__Action item__: What you return must match the listing below exactly, minus any pictures.

::::::::

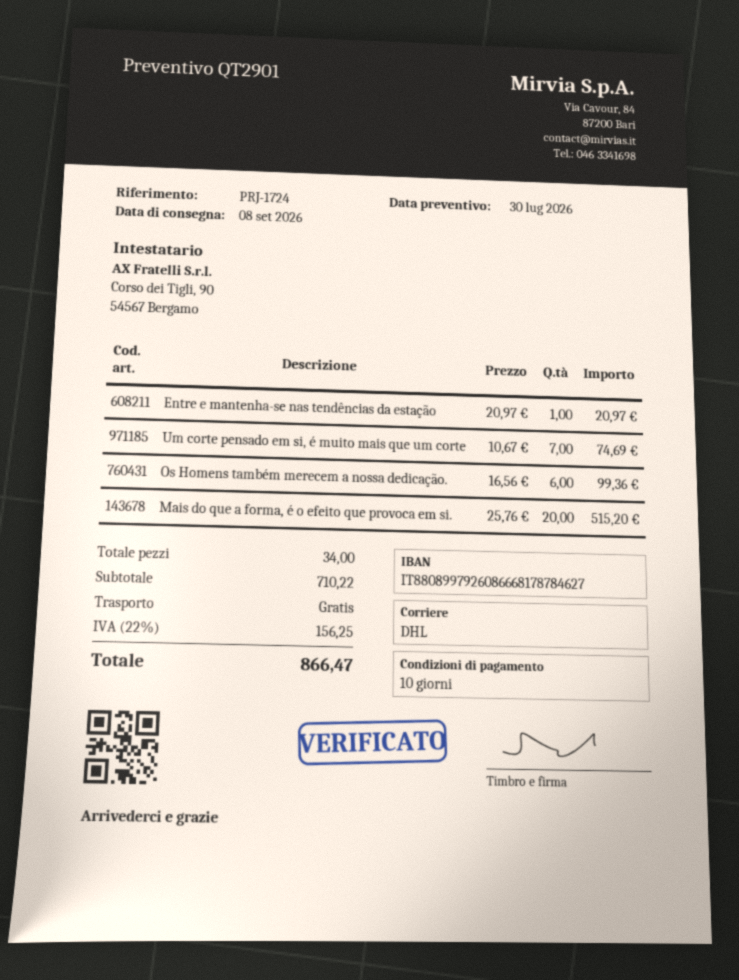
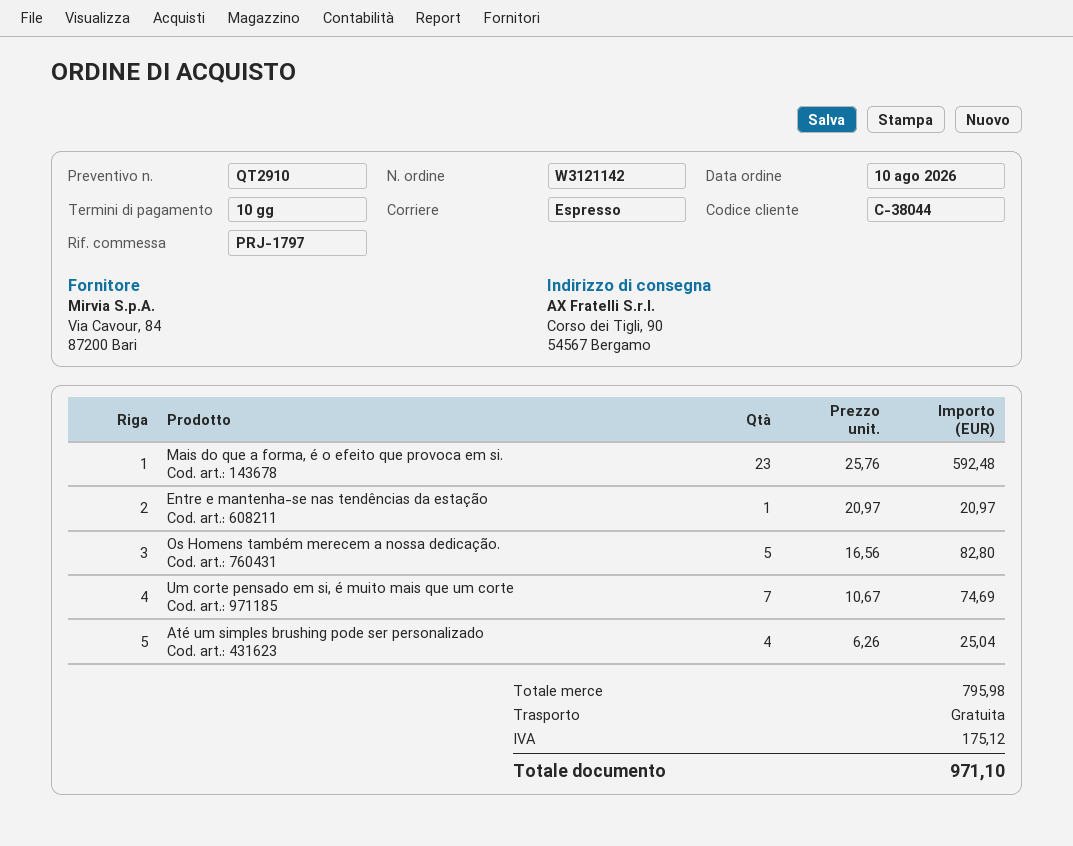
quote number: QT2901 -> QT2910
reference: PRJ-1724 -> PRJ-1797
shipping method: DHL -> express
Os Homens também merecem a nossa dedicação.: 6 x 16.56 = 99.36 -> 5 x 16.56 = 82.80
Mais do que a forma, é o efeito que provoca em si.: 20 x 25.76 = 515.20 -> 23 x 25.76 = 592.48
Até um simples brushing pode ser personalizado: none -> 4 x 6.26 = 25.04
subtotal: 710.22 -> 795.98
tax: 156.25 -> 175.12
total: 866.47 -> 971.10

::::::::

__Solution to the exercise__:
quote number: QT2901 -> QT2910
reference: PRJ-1724 -> PRJ-1797
shipping method: DHL -> express
Os Homens também merecem a nossa dedicação.: 6 x 16.56 = 99.36 -> 5 x 16.56 = 82.80
Mais do que a forma, é o efeito que provoca em si.: 20 x 25.76 = 515.20 -> 23 x 25.76 = 592.48
Até um simples brushing pode ser personalizado: none -> 4 x 6.26 = 25.04
subtotal: 710.22 -> 795.98
tax: 156.25 -> 175.12
total: 866.47 -> 971.10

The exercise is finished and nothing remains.